WHAT TO PRODUCE
Please return exactly the lines below that run from the line with "2 for 19.90" through the end of the listing, both included, but not the pictures.

BEGIN

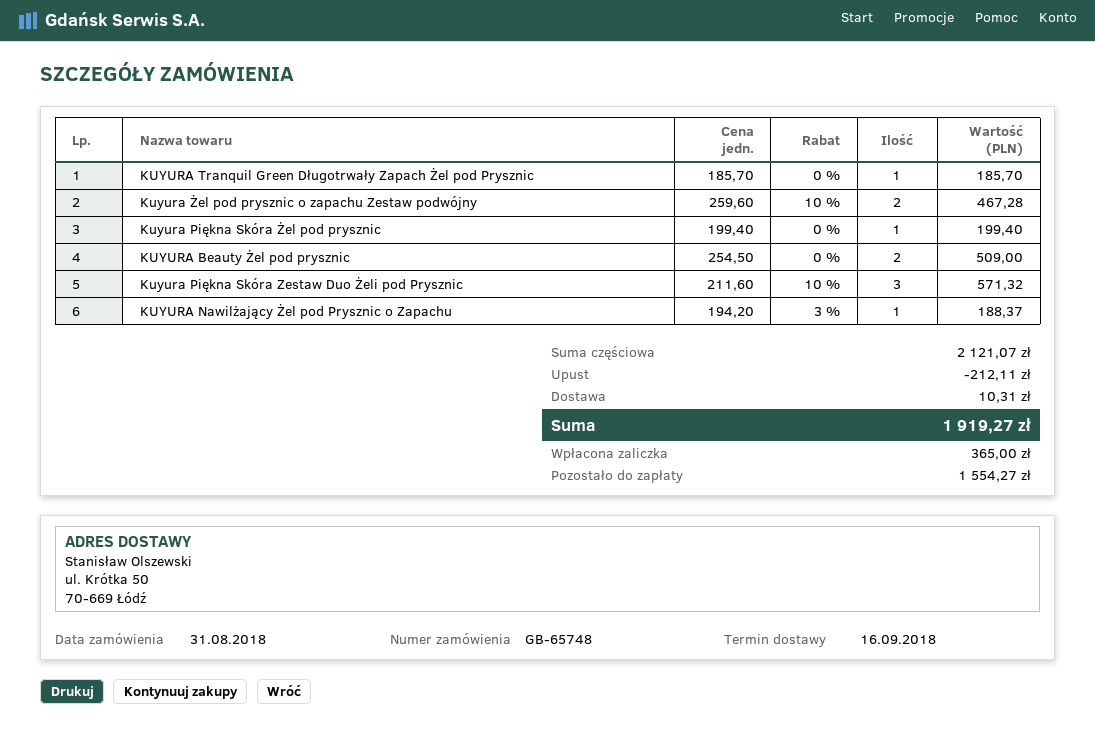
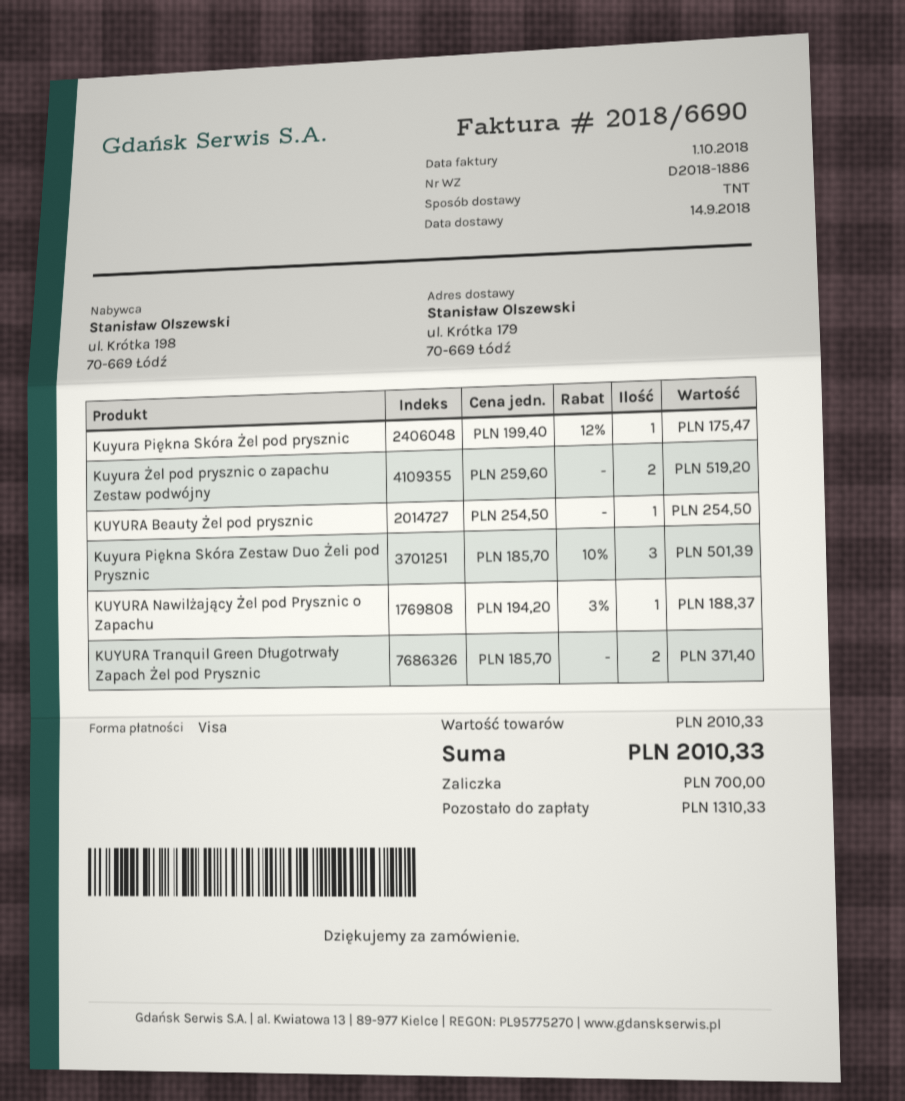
delivery date: 2018-09-16 -> 2018-09-14
ship to: ul. Krótka 50, 70-669 Łódź -> ul. Krótka 179, 70-669 Łódź
KUYURA Tranquil Green Długotrwały Zapach Żel pod Prysznic: 1 x 185.70 = 185.70 -> 2 x 185.70 = 371.40
Kuyura Żel pod prysznic o zapachu Zestaw podwójny: 2 x 259.60 - 10% = 467.28 -> 2 x 259.60 = 519.20
Kuyura Piękna Skóra Żel pod prysznic: 1 x 199.40 = 199.40 -> 1 x 199.40 - 12% = 175.47
KUYURA Beauty Żel pod prysznic: 2 x 254.50 = 509.00 -> 1 x 254.50 = 254.50
Kuyura Piękna Skóra Zestaw Duo Żeli pod Prysznic: 3 x 211.60 - 10% = 571.32 -> 3 x 185.70 - 10% = 501.39
subtotal: 2121.07 -> 2010.33
discount: 212.11 -> none
shipping: 10.31 -> none
total: 1919.27 -> 2010.33
deposit: 365.00 -> 700.00
balance: 1554.27 -> 1310.33

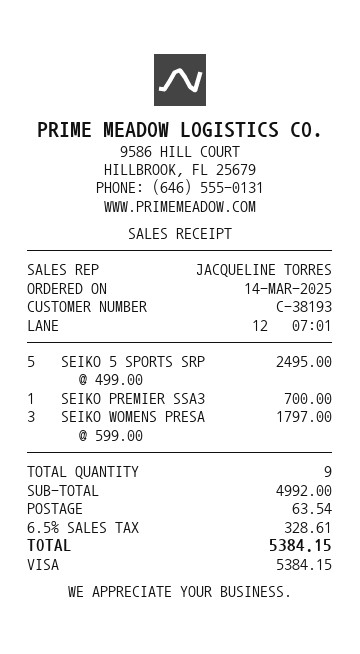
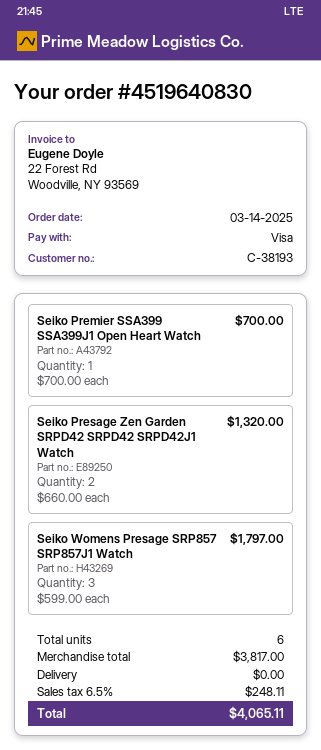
SEIKO 5 SPORTS SRP: 5 x 499.00 = 2495.00 -> none
Seiko Presage Zen Garden SRPD42 SRPD42 SRPD42J1 Watch: none -> 2 x 660.00 = 1320.00
total quantity: 9 -> 6
subtotal: 4992.00 -> 3817.00
shipping: 63.54 -> 0.00
tax: 6.5% = 328.61 -> 6.5% = 248.11
total: 5384.15 -> 4065.11

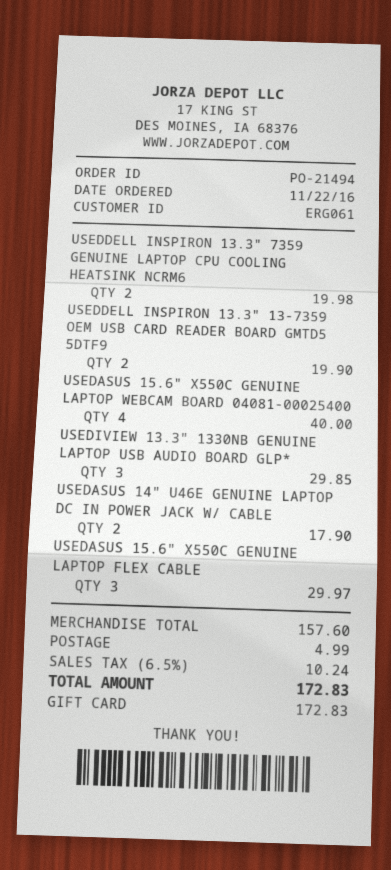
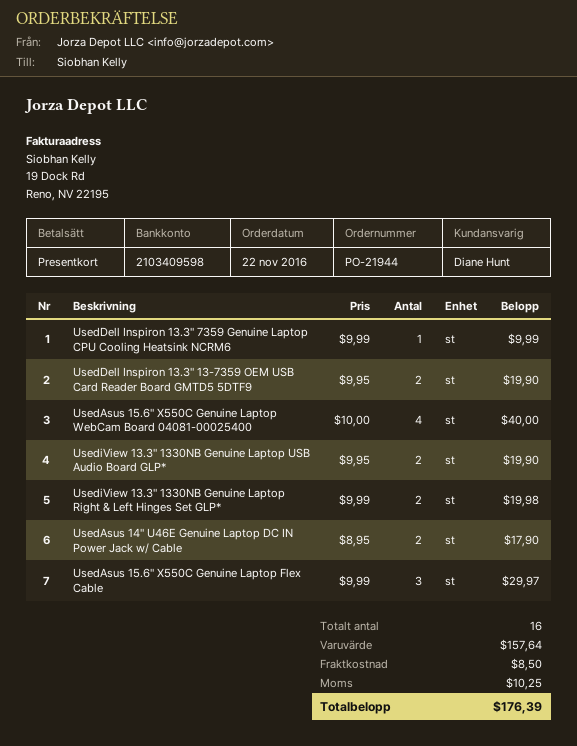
order number: PO-21494 -> PO-21944
USEDDELL INSPIRON 13.3" 7359 GENUINE LAPTOP CPU COOLING HEATSINK NCRM6: 2 for 19.98 -> 1 for 9.99
USEDIVIEW 13.3" 1330NB GENUINE LAPTOP USB AUDIO BOARD GLP*: 3 for 29.85 -> 2 for 19.90
UsediView 13.3" 1330NB Genuine Laptop Right & Left Hinges Set GLP*: none -> 2 for 19.98
subtotal: 157.60 -> 157.64
shipping: 4.99 -> 8.50
tax: 10.24 -> 10.25
total: 172.83 -> 176.39

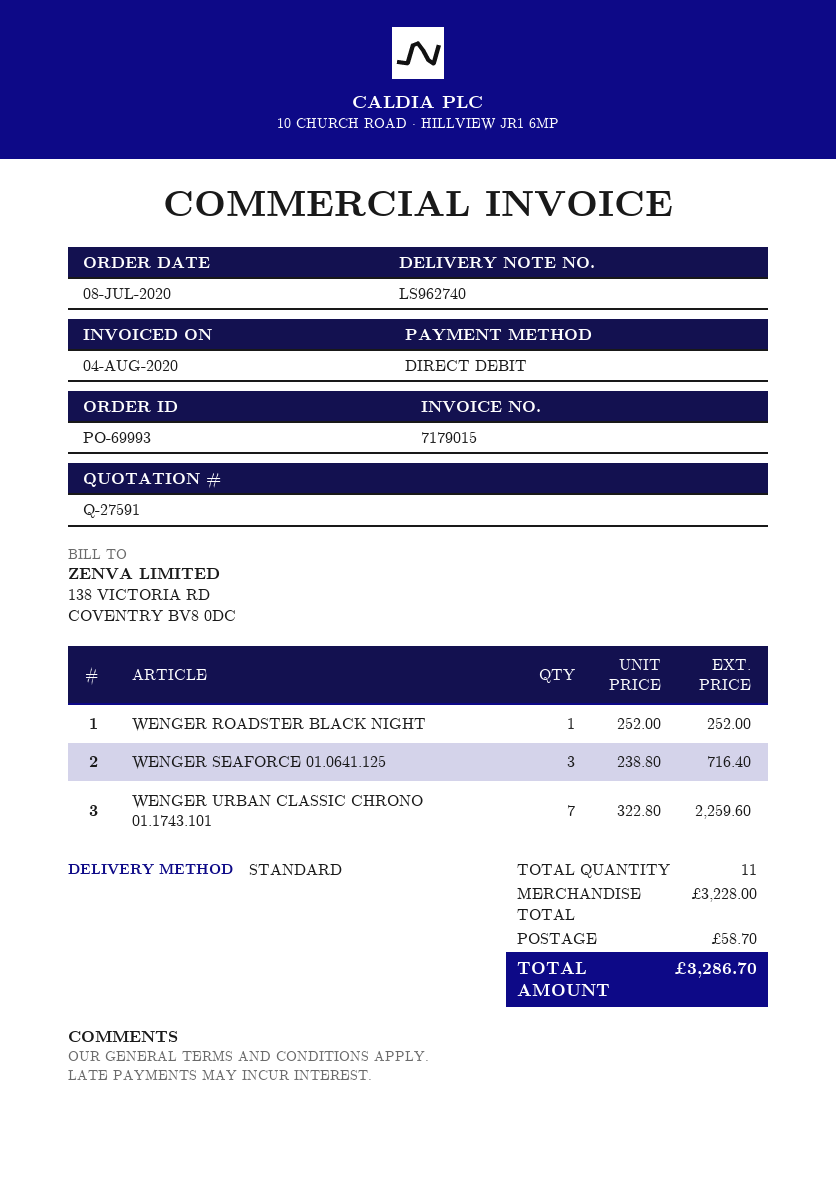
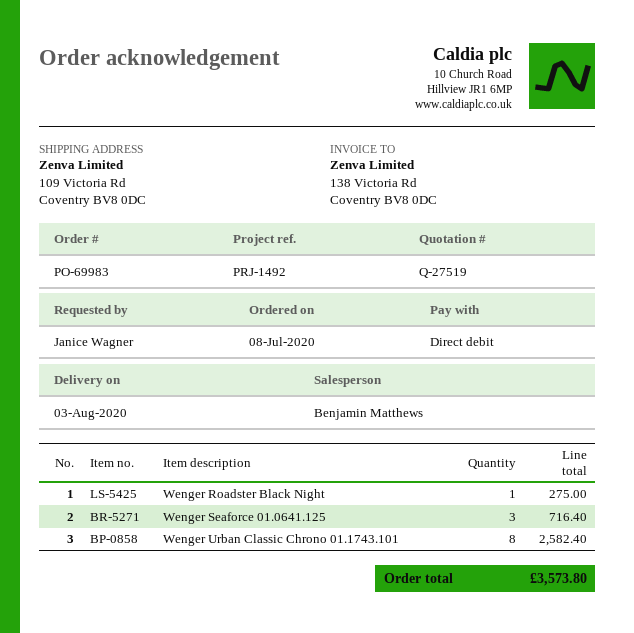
quote number: Q-27591 -> Q-27519
order number: PO-69993 -> PO-69983
WENGER ROADSTER BLACK NIGHT: 1 for 252.00 -> 1 for 275.00
WENGER URBAN CLASSIC CHRONO 01.1743.101: 7 for 2259.60 -> 8 for 2582.40
shipping: 58.70 -> none
total: 3286.70 -> 3573.80

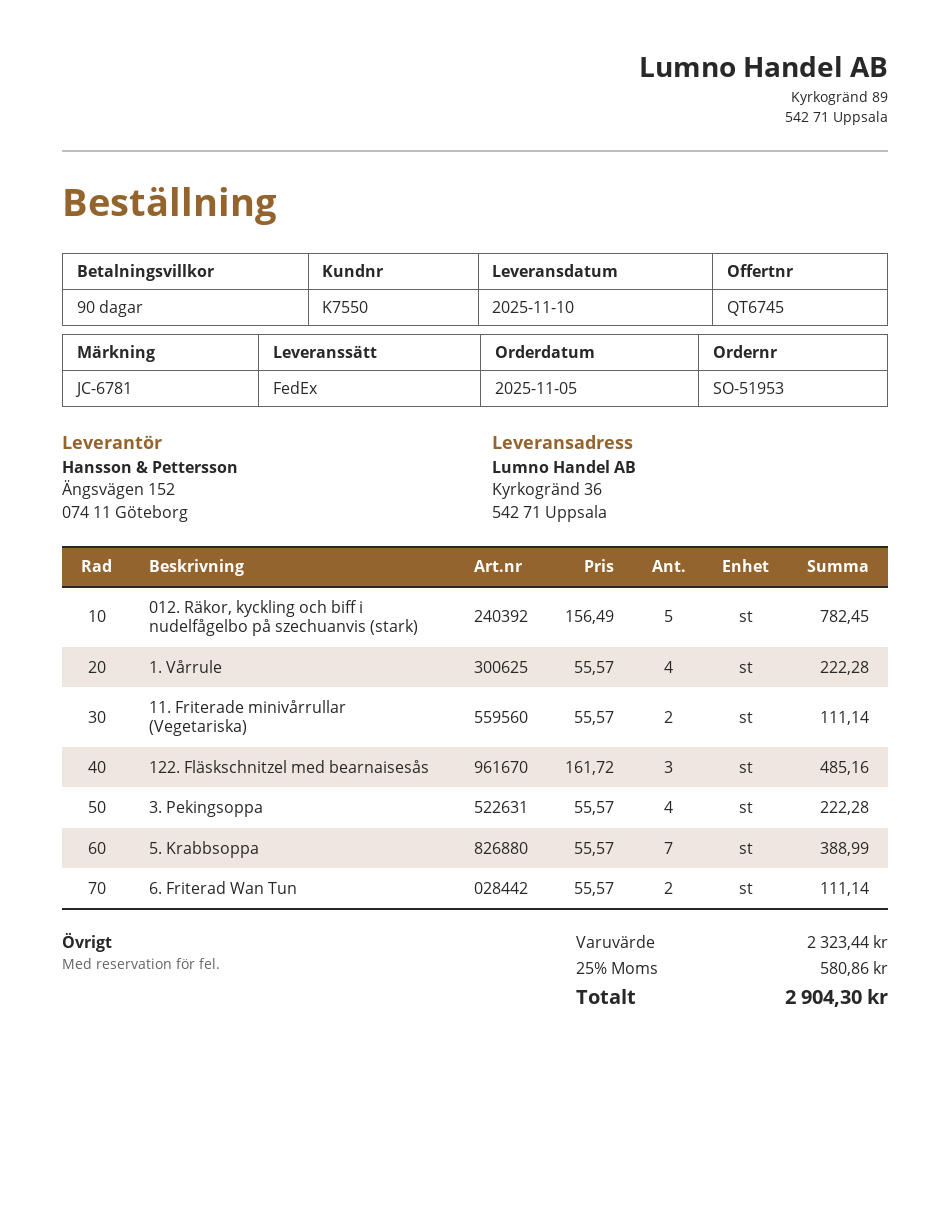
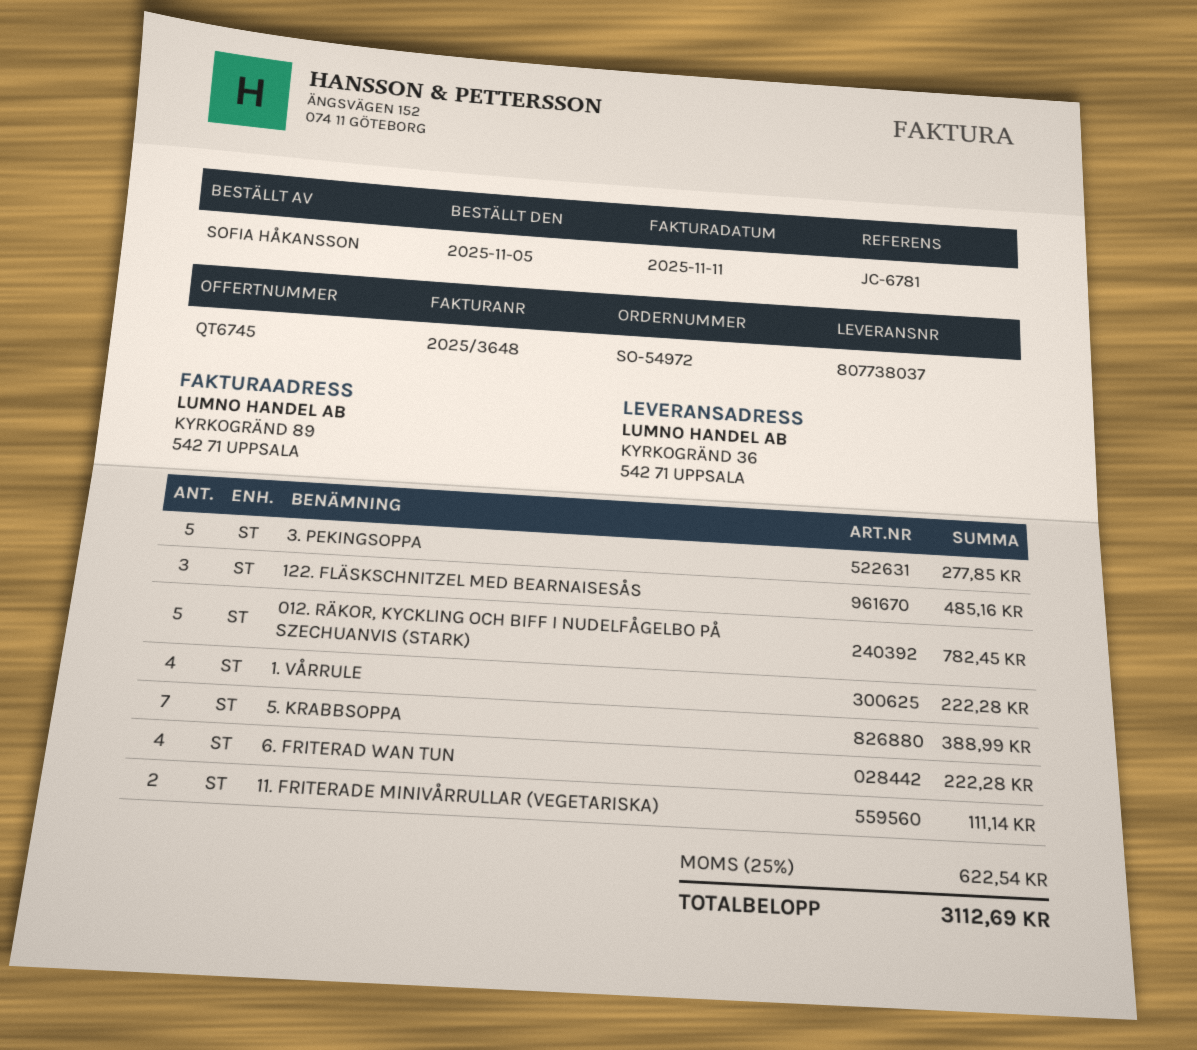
order number: SO-51953 -> SO-54972
3. Pekingsoppa: 4 for 222.28 -> 5 for 277.85
6. Friterad Wan Tun: 2 for 111.14 -> 4 for 222.28
tax: 25% = 580.86 -> 25% = 622.54
total: 2904.30 -> 3112.69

END

ANSWER BOX
USEDIVIEW 13.3" 1330NB GENUINE LAPTOP USB AUDIO BOARD GLP*: 3 for 29.85 -> 2 for 19.90
UsediView 13.3" 1330NB Genuine Laptop Right & Left Hinges Set GLP*: none -> 2 for 19.98
subtotal: 157.60 -> 157.64
shipping: 4.99 -> 8.50
tax: 10.24 -> 10.25
total: 172.83 -> 176.39

quote number: Q-27591 -> Q-27519
order number: PO-69993 -> PO-69983
WENGER ROADSTER BLACK NIGHT: 1 for 252.00 -> 1 for 275.00
WENGER URBAN CLASSIC CHRONO 01.1743.101: 7 for 2259.60 -> 8 for 2582.40
shipping: 58.70 -> none
total: 3286.70 -> 3573.80

order number: SO-51953 -> SO-54972
3. Pekingsoppa: 4 for 222.28 -> 5 for 277.85
6. Friterad Wan Tun: 2 for 111.14 -> 4 for 222.28
tax: 25% = 580.86 -> 25% = 622.54
total: 2904.30 -> 3112.69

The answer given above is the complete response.